When the Whingers went to see Dion Boucicault‘s London Assurance Andrew had done a little swatting up on how to pronounce Boucicault and had great fun intoning the playwright’s name ‘Boo-see-co’ ad nauseam. Similarly Phil discovered endless pleasure in rolling ‘Farquhar’ around his tongue.
Aimwell and Archer (Samuel Barnett and Geoffrey Streatfeild) sound more like a firm of solicitors than the wayward young swells who have blown most of their money in London and lurk around small towns posing as master and servant hoping to find young heiresses to marry for money.
Holed up in a Litchfield inn they encounter two locals gals who pretty much fit their remit, Lady Bountiful’s daughter Dorinda (Pippa Bennett-Warner) and daughter in law, the unhappily married Mrs Sullen (Susannah Fielding). Though don’t go by the cast list as they’ve been credited the wrong way around. A slip corrects this sloppiness.
At the first preview the initial half hour produced barely a titter from the audience. That was until Pearce Quigley appeared as Scrub, Mr Sullen’s servant, shaking things up with a hilarious master-class of deadpanning.
Suddenly it became much easier to appreciate the agreeably perky teasings of Fielding, Barnett’s foppish preening, Timothy Watson‘s drolly saucer-eyed French Count with designs on Mrs Sullen, Jamie Beamish‘s agreeably silly ‘Belgian’ priest, Chook Sibtain‘s imposingly grubby highwayman Gibbet, and Streatfeild, who, when forced to perform a song and dance about trifles stole the show and continued to do so for the rest of the evening, moving things onto another level all together.
And there were several levels to appreciate. Lizzie Clachan‘s three storey single set – with enough stairways to suggest an Escher print – transforms quickly with panels flipping to change the location in seconds thereby never holding up the action. But it was a close call when a wall became stuck as it transformed for a bedroom scene only adding to the amusement as we watched the cast carrying on gamely.

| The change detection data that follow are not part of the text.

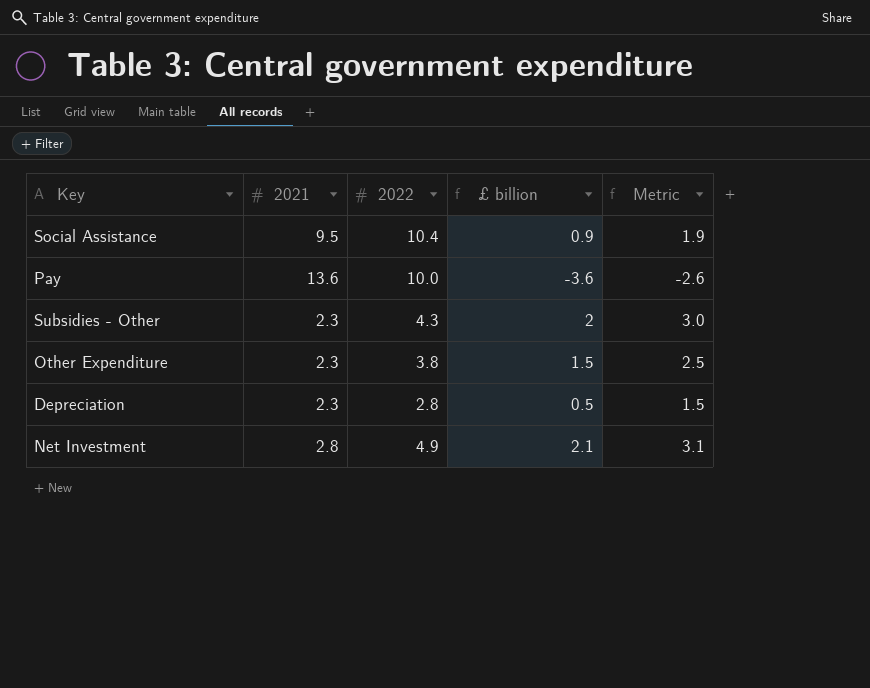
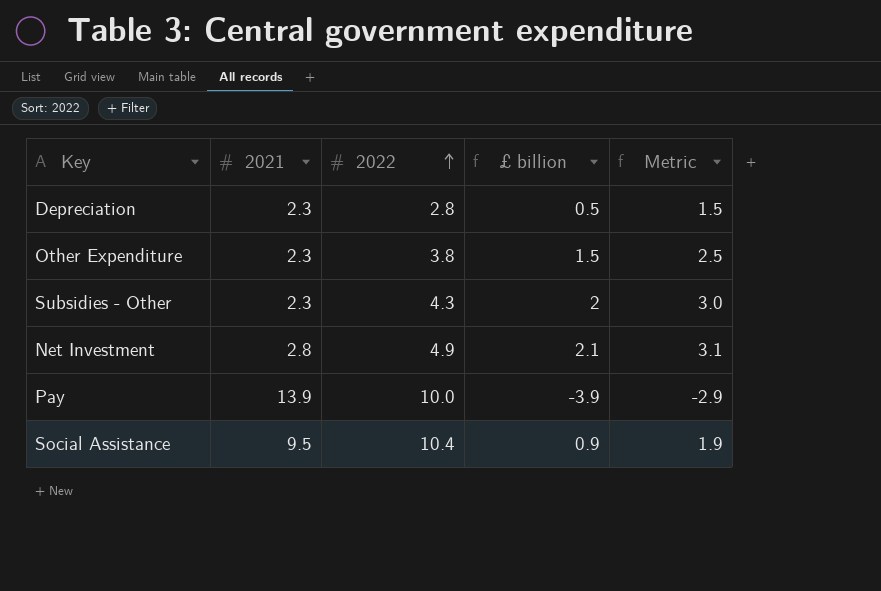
row order: none -> 2022 ascending
Pay | 2021: 13.6 -> 13.9
Pay | £ billion: -3.6 -> -3.9
Pay | Metric: -2.6 -> -2.9

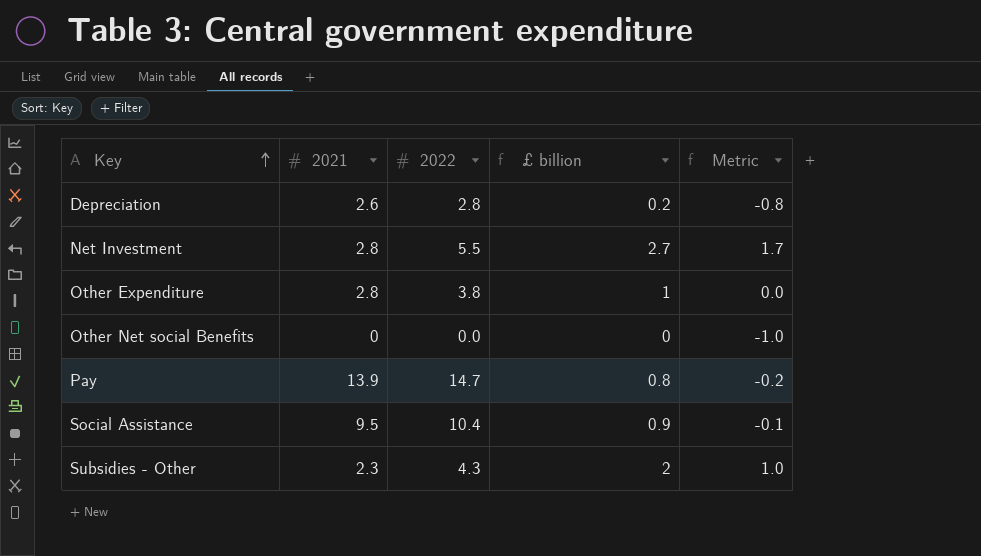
row order: 2022 ascending -> Key ascending
column Metric | formula: [£ billion] + 1 -> [£ billion] - 1
Depreciation | 2021: 2.3 -> 2.6
Depreciation | £ billion: 0.5 -> 0.2
Net Investment | 2022: 4.9 -> 5.5
Net Investment | £ billion: 2.1 -> 2.7
Other Expenditure | 2021: 2.3 -> 2.8
Other Expenditure | £ billion: 1.5 -> 1
row Other Net social Benefits: none -> 0 | 0.0 | 0 | -1.0
Pay | 2022: 10.0 -> 14.7
Pay | £ billion: -3.9 -> 0.8

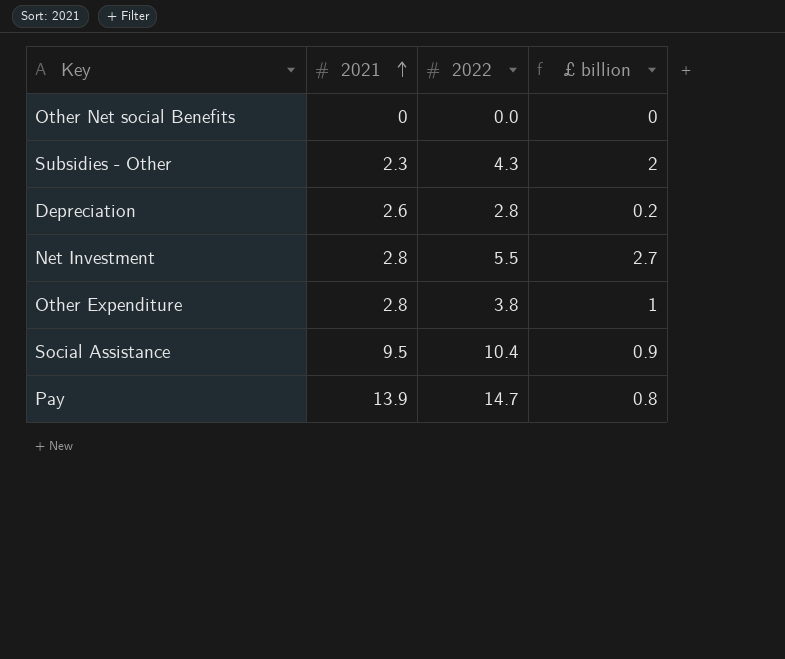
row order: Key ascending -> 2021 ascending
column Metric | formula: [£ billion] - 1 -> none

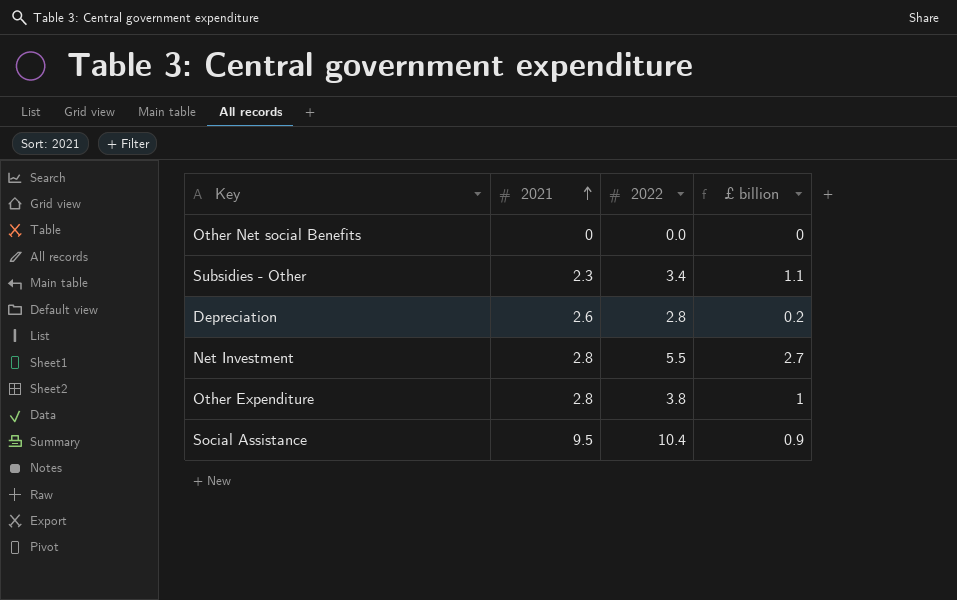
row Pay: 13.9 | 14.7 | 0.8 -> none
Subsidies - Other | 2022: 4.3 -> 3.4
Subsidies - Other | £ billion: 2 -> 1.1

Phil would have liked the Bountiful household to have found an iron for their tablecloth and some of the women’s costumes put him in mind of the Sound of Music. Had Julie Andrews has been at those curtains again?

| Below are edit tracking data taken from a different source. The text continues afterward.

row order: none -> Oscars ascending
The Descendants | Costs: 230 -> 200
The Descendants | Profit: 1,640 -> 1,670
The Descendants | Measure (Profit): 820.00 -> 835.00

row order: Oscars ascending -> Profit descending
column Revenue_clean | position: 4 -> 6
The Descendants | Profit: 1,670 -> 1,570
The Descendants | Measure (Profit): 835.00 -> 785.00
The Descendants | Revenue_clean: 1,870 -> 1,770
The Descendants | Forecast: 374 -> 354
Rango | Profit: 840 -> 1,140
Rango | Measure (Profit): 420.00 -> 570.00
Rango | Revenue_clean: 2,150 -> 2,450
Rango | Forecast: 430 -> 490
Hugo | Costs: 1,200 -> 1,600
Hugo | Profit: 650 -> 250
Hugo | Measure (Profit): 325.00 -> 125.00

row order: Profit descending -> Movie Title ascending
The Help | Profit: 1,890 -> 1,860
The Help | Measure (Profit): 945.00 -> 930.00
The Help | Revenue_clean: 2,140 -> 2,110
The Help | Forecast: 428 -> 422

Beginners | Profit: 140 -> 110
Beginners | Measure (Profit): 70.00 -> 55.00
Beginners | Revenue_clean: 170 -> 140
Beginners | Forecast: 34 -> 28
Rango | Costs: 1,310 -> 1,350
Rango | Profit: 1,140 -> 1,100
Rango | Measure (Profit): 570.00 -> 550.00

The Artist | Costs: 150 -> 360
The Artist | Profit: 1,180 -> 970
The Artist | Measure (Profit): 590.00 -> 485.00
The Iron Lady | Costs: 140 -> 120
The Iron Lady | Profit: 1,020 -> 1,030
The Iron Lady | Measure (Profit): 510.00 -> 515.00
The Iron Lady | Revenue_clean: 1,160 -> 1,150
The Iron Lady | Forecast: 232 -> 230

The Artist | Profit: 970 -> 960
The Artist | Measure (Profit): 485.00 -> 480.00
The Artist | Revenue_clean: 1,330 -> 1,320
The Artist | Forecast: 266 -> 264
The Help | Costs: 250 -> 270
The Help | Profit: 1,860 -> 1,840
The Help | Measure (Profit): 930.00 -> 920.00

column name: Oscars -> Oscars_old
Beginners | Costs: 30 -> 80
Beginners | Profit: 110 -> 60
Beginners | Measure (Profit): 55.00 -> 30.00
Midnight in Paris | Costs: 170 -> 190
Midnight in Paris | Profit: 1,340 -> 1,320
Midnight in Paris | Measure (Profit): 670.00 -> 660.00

At 3 hours (the programme suggests “about 2 hours 30 minutes”) the show was a tad too long but presumably things will have sped up considerably by now. Restoration comedy interweaves plots with such intricate daffy doings it must be hard to make cuts, yet Godwin (who has a good track record making hugely enjoyable evenings out of lengthy, tricky plays with Strange Interlude and Man and Superman) has made the complexities very easy to keep up with.
Rufus Norris’ regime at the National kicked off rather worryingly. First the po-faced musings of Caryl Churchill’s Light Shining in Buckinghamshire then the throw-in-the-kitchen-sink attention grabbing of Everyman. Finally, something to entertain. It may not be up there with London Assurance (what could be?) but it’ll certainly do very nicely for the time being.